こうした時期の『皇室外交』では、皇太子の訪韓を利用しようともくろむ勢力も出てくるでしょう。
重要なのは、政治とは無縁な韓国への訪問であると、国民にしっかりと納得してもらうことです」
※週刊朝日2014年6月6日号より抜粋
http://dot.asahi.com/wa/2014052800084.html


幻に終わった皇太子「訪韓」 南北統一しない限り実現不可能?〈週刊朝日〉
(更新 2015/2/19 07:00)
皇太子さまは今月23日、いまの天皇陛下が即位した年齢である、55歳の誕生日を迎える。
この節目に合わせるように、韓国から皇太子さま「訪韓」の招請状が届いた。
これまで何度もその機会はあったが、今回も日韓関係に改善の兆しは見られず、
平成皇室最大の課題ともいわれた「訪韓」は、幻に終わった。
元朝日新聞編集委員の岩井克己氏は、この「皇太子ご夫妻訪韓」問題を密着して取材してきた。
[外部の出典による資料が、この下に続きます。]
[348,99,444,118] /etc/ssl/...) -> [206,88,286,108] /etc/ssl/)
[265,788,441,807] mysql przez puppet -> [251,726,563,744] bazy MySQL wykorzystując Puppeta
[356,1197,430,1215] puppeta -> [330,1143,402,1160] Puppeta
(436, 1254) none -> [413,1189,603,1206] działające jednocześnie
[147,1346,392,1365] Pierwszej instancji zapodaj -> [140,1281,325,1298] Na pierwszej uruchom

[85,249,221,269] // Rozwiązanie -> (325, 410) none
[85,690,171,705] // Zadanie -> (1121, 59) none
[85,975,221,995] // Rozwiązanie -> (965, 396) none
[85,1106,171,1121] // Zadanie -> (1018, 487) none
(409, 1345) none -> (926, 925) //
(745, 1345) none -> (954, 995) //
このとき、宮内庁参与として国際交流の分野で当時の皇太子ご夫妻の相談にのってきたのが、
歴代の韓国大使でもとりわけ韓国側に信頼が厚いと言われた須之部(すのべ)量三氏だった。
岩井氏によれば、須之部氏はこの件を踏まえて、天皇や皇太子の訪韓についてこう述べた。
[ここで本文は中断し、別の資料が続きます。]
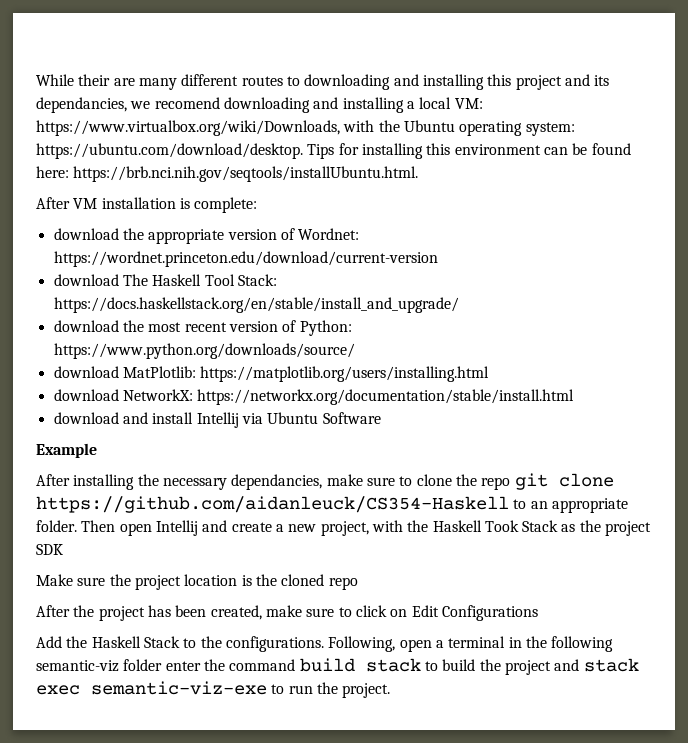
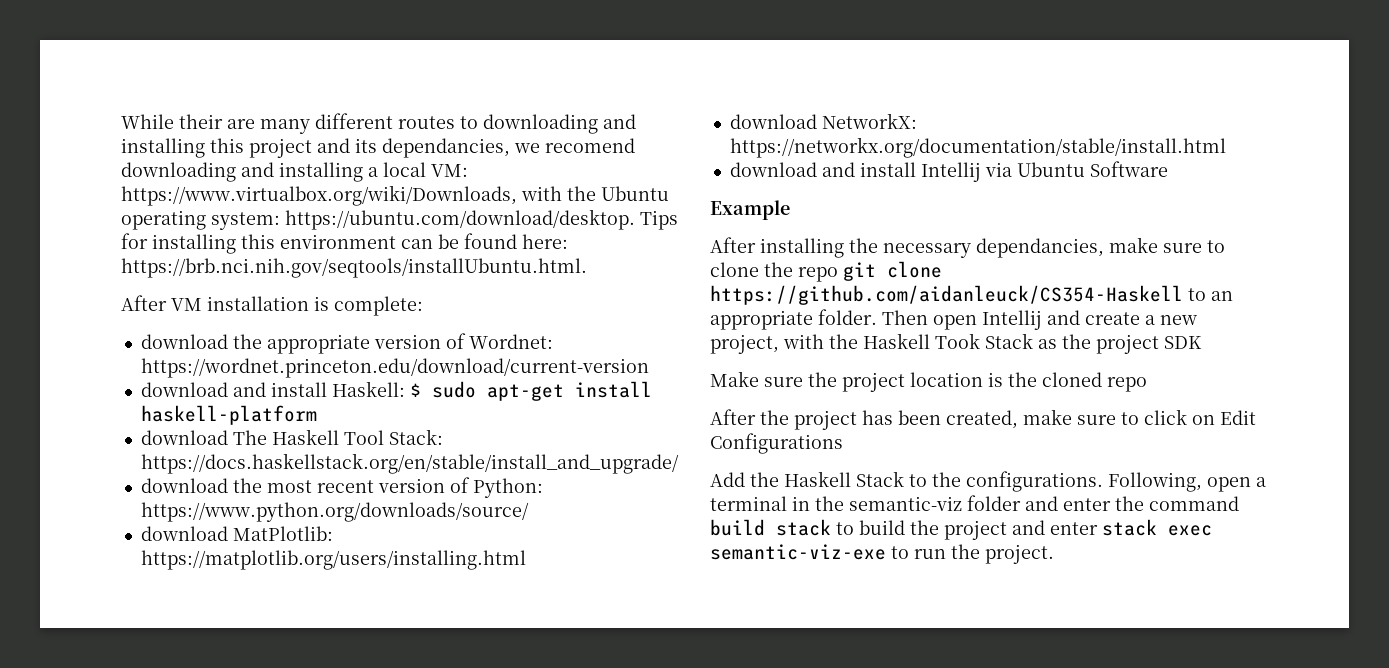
(438, 259) none -> [140,381,652,401] [140,405,317,425] // download and install Haskell: $ sudo apt-get install haskell-platform
[551,636,614,652] following -> (844, 503) none
(163, 665) none -> [1025,496,1058,511] and
(580, 665) none -> [1050,522,1098,535] enter

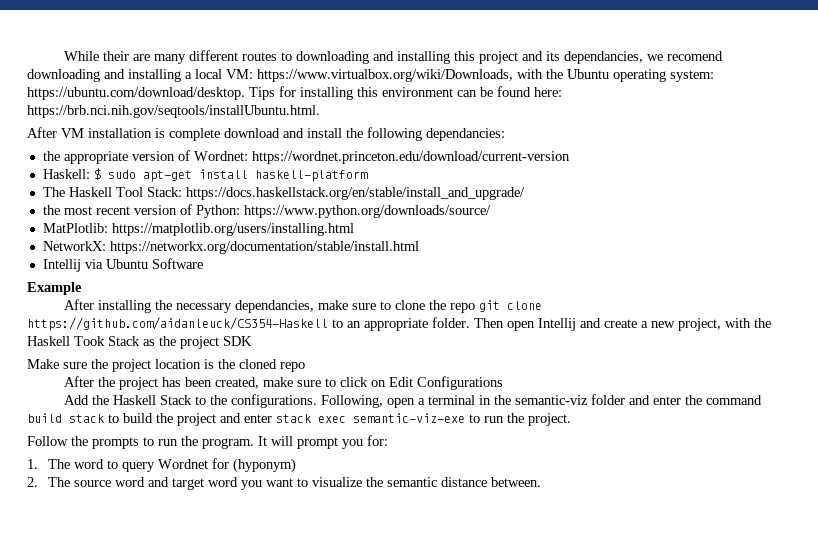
[334,296,423,316] [140,334,228,349] complete: // download -> [169,127,505,141] complete download and install the following dependancies: //
[140,382,327,397] download and install -> (570, 157) none
[140,430,228,445] download -> (368, 176) none
[140,478,228,493] download -> (525, 193) none
[140,526,228,541] download -> (491, 211) none
[729,114,817,129] download -> (354, 229) none
[729,162,916,177] download and install -> (419, 247) none
(1054, 554) none -> [27,435,388,449] [27,458,297,473] [27,477,542,490] // Follow the prompts to run the program. It will prompt you for: // 1. The word to query Wordnet for (hyponym) // 2. The source word and target word you want to visualize the semantic distance between.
「訪韓は、南北統一後か、南北同時訪問が実現するような時代にならない限り、難しい」
岩井氏は、正面から天皇、皇后が訪韓すべき重い歴史的課題だけに、
そうした環境にない現状では皇太子さまの「訪韓」は、やめたほうがいいと感じている。
「日韓国交正常化50年、戦後70年にあたる今年は確かに、絶好の節目ではある。
両陛下の年齢を考えれば10年後は難しいかもしれない。
しかし、節目の年でなくても両陛下が自ら訪韓される環境が整う可能性も消えてはいません」
ときに皇室は「最強の外交カード」(外務省関係者)とも称される。
自らがどのような立場に置かれても、両陛下をはじめ皇族方のスタンスは一貫して変わらない。
人びとに寄り添い、対話を続ける。
皇室は長い間、韓国への想いを示してきた。
戦前に梨本宮方子(なしもとのみやまさこ)女王(李方子[イバンジャ]さん)が朝鮮王室に嫁ぎ、
「日韓の架け橋」と呼ばれ、戦後も三笠宮ご夫妻や秩父宮妃が私的に訪韓するなど交流は続いた。
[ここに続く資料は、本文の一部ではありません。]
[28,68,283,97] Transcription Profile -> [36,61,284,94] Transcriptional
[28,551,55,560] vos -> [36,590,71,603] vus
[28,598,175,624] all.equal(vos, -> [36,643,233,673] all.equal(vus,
そして02年のサッカーW杯では高円宮ご夫妻が皇族として、初の公式訪問を果たした。
07年には、高円宮家の次女、千家典子さんも韓国を私的に旅行している。
両陛下は、皇室と朝鮮半島とのゆかりについて、幾度かお言葉で触れた。
天皇陛下は、01年の誕生日前の会見や10年の平城遷都1300年記念祝典で、
「桓武天皇の生母が百済(くだら)の武寧(ぶねい)王の子孫であると、
続日本紀(しょくにほんぎ)に記されている」と述べている。
皇后さまは、90年に、こんな歌を詠んでいる。
対馬より釜山(ふざん)の灯(あかり)見ゆといへば韓国の地の近きを思ふ
隣国はいつまで、近くて遠い国であるのだろうか。